Homework 2🔗

Due Date: Wednesday January 22, 9pm

Purpose To design small programs and practice using enumerated data.

Expectations

• You should submit three .rkt files, each containing your response to one of the 3 exercises below, via the Handin Server; the three assignments will all begin with "HW2-". We accept NO email submissions. Failure to submit a .rkt file will result in a 0.

• You are only allowed to use the language specified at the top of this page: failure to do so will result in a 0.

• You are only allowed to use the kinds of data definitions that have been covered in class.

• Your code MUST conform to the guidelines outlined in the style guide on the course website. The style guide may be updated as the semester progresses so please remember to read it before submitting each assignment.

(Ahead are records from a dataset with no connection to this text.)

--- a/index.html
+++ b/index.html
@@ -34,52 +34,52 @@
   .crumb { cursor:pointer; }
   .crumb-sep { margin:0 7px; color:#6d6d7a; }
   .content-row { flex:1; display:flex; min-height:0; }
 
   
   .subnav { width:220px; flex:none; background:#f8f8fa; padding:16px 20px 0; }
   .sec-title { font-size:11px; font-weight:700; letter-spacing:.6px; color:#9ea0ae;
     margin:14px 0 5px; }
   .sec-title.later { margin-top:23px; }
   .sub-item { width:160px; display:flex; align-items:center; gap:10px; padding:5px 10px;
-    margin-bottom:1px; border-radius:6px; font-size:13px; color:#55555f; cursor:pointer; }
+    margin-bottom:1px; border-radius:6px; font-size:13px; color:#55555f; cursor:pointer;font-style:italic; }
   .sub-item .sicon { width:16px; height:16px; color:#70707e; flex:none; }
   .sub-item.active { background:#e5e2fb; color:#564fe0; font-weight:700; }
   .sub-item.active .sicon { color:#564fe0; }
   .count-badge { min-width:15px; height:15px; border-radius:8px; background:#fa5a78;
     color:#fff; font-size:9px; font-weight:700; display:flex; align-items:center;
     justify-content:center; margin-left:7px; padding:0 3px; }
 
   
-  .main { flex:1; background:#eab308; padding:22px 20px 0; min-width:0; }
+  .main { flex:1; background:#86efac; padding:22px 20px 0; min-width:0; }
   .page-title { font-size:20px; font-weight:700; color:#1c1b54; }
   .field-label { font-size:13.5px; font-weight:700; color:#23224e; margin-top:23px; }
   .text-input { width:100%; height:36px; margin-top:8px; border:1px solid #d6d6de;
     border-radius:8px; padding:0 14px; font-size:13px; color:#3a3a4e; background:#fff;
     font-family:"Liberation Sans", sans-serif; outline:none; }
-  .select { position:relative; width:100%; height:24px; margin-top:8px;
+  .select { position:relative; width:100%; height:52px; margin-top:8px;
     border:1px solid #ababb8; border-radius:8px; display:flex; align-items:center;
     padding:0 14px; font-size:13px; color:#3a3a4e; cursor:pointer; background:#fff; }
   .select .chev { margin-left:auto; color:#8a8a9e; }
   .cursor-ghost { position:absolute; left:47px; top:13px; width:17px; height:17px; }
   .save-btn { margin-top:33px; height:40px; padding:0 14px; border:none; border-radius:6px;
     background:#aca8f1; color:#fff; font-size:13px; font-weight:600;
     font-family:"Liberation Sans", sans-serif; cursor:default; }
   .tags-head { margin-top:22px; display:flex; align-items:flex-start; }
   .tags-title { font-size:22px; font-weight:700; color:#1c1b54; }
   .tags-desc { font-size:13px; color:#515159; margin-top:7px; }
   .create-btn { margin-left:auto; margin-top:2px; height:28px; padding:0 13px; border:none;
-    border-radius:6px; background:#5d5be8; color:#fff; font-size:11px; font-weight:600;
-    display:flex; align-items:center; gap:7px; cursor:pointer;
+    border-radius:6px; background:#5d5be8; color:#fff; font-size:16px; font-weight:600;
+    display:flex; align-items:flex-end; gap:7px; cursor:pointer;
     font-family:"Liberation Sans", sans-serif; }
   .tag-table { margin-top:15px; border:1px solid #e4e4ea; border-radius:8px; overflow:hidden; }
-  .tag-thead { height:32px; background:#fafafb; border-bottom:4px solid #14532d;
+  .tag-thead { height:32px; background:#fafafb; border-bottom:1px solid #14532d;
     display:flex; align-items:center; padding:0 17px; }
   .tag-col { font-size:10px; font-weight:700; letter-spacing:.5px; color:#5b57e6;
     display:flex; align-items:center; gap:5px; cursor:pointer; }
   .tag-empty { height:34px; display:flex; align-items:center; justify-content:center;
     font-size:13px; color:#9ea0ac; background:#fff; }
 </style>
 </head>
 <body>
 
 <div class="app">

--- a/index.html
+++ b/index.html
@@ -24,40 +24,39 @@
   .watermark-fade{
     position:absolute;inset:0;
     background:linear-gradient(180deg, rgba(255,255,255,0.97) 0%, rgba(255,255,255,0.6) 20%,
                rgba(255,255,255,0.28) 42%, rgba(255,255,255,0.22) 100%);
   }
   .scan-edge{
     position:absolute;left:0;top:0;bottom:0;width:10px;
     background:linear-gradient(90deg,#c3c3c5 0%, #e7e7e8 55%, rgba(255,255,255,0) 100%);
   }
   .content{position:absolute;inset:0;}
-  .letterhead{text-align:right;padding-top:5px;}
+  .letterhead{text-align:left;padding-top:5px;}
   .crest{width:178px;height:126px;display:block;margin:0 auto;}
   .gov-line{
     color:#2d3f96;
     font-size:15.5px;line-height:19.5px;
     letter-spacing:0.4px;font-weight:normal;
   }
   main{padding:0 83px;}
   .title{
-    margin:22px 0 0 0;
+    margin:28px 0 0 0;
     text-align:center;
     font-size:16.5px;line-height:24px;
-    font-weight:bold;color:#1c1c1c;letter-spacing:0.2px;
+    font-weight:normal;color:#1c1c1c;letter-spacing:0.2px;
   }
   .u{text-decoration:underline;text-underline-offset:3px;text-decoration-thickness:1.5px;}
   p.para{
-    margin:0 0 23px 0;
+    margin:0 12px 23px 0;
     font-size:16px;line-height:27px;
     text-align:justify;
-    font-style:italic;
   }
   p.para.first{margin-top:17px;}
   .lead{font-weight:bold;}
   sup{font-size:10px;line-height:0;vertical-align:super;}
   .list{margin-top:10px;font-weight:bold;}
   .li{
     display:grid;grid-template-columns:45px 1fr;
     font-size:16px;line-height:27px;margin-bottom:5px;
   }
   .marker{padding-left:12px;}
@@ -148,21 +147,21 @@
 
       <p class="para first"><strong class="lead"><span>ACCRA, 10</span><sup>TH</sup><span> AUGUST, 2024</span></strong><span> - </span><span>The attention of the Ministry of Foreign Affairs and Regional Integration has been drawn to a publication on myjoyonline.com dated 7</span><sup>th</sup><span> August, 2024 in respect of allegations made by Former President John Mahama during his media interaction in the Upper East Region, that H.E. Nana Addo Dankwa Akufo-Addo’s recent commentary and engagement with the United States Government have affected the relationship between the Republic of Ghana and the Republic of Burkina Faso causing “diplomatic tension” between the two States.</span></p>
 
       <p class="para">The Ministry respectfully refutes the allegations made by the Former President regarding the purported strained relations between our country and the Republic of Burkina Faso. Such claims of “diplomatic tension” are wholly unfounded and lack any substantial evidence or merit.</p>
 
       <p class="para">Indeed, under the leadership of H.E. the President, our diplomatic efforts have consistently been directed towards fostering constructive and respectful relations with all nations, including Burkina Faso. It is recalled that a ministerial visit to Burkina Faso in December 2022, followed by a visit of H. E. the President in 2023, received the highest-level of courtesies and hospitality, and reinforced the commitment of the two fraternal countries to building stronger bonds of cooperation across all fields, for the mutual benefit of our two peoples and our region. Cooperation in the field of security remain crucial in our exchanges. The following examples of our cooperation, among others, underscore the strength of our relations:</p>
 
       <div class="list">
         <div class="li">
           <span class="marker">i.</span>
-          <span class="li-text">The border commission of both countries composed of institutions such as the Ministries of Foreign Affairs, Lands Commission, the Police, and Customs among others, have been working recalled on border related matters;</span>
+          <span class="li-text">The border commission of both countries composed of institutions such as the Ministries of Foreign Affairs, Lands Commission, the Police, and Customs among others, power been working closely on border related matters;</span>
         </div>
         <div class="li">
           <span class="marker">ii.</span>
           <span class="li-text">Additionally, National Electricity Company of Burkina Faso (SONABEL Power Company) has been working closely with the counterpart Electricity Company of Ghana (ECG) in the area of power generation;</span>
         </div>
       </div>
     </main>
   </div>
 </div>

• Unless otherwise stated, all data and functions you design must be designed according to the data and function design recipes (DR), resp., following all four steps in each case, with the exception of functions that call big-bang, for which you need no check-expects, as justified in class. All functions used inside big-bang must have check-expects, along with the other three steps of the design recipe.

  We will not walk you through the DR steps in each problem, nor request them individually and explicitly. Instead, review the data and function design recipes before starting this homework, and then have these recipes handy.

Graded Exercises

Exercise 1 Design the function divides? that takes two positive integers and determines if they divide evenly (as in, the remainder upon division is zero). Hint: note that there is no constraint on the order in which the numbers are supplied.

Exercise 2 Consider the following data definition and interpretation (based on this information):

; A MauriceSendakBook is one of ...

; - "Chicken Soup with Rice (1962)"

; - "Where the Wild Things Are (1963)"

; - "Higglety Pigglety Pop! (1967)"

; - "In the Night Kitchen (1970)"

; - "Seven Little Monsters (1977)"

; Interpretation: the name and year of books authored by Maurice Sendak

• Define three distinct examples of a MauriceSendakBook.

• Write the template for a function that takes in a MauriceSendakBook.

• Design the function next-book that takes in a MauriceSendakBook and returns the next most recent MauriceSendakBook (by year); if the function receives the most recent book it should return the oldest book.

• Design the function prev-book that takes in a MauriceSendakBook and returns the next oldest MauriceSendakBook (by year); if the function receives the oldest book it should return the most recent book.

• Design a World program that allows the user to press the arrow keys to "scroll" through Maurice Sendak books: pressing left goes to the previous book (by year; or the most recent if currently displaying the oldest), right goes to the next book (by year; or the oldest book if currently displaying the most recent). The program should display the current book as black text. Recall that you will need to use (require 2htdp/universe) to require the big-bang library.

The following exercise deals with the Collatz conjecture. In short, the Collatz conjecture says that a particular sequence of numbers, no matter the starting positive integer, will always end in the number 1. After the starting number, each subsequent term is determined as follows: if the previous number was even, the next number is one half the previous number; otherwise, the next number is three times the previous number plus one. For example, if the first number is 12:

• 12 is even, so next: 12 / 2 = 6

• 6 is even, so next: 6 / 2 = 3

• 3 is odd, so next: (3 * 3) + 1 = 10

• 10 is even, so next: 10 / 2 = 5

• 5 is odd, so next: (3 * 5) + 1 = 16

• 16 is even, so next: 16 / 2 = 8

• 8 is even, so next: 8 / 2 = 4

• 4 is even, so next: 4 / 2 = 2

• 2 is even, so next: 2 / 2 = 1 (done!)

Exercise 3 Your goal is to design a program that tests the Collatz conjecture.

• To begin, design the function next-collatz that takes a positive integer and produces the next number in the sequence.

• Now, design a function collatz that visually unfolds the sequence, starting at a supplied positive integer. At each step your program should show the current number, whether it is even/odd, and the arithmetic that leads to the next value (as exemplified above). The program should allow the user to read the text about each number in the sequence, and then press a key to see the next. If the Collatz conjecture holds (meaning, the term results in 1), the program should end and show a screen that acknowledges this fact.